-- Task objective --
Output only these lines, set down exactly: the one containing "display:flex; align-items:center; height:48px;" and each line after it through the end of the records.

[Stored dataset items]
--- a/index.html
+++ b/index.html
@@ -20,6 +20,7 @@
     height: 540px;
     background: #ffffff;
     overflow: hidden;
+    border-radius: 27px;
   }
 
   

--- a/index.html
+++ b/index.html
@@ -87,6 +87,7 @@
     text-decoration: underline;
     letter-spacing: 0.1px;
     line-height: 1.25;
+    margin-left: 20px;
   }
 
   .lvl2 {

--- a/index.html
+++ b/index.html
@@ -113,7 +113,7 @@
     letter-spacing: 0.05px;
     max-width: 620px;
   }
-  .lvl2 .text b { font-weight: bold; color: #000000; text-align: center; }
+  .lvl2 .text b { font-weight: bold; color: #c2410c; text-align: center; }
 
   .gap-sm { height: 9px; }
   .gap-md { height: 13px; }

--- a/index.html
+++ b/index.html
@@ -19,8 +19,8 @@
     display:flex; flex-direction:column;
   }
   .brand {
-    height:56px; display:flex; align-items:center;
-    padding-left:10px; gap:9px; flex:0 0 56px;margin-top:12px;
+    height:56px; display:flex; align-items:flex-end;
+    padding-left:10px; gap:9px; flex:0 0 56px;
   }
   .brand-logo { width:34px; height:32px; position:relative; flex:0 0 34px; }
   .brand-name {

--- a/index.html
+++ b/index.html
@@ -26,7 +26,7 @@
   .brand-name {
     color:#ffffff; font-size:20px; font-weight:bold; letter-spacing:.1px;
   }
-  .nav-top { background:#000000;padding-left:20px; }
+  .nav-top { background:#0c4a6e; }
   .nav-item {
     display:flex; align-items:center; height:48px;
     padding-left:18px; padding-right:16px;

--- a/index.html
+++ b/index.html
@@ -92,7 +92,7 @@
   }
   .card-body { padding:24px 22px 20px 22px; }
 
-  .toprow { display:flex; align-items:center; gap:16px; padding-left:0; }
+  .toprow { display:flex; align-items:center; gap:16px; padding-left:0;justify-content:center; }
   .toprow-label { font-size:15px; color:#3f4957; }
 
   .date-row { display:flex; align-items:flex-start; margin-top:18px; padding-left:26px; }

-- Solved exercise --
     display:flex; align-items:center; height:48px;
     padding-left:18px; padding-right:16px;

--- a/index.html
+++ b/index.html
@@ -92,7 +92,7 @@
   }
   .card-body { padding:24px 22px 20px 22px; }
 
-  .toprow { display:flex; align-items:center; gap:16px; padding-left:0; }
+  .toprow { display:flex; align-items:center; gap:16px; padding-left:0;justify-content:center; }
   .toprow-label { font-size:15px; color:#3f4957; }
 
   .date-row { display:flex; align-items:flex-start; margin-top:18px; padding-left:26px; }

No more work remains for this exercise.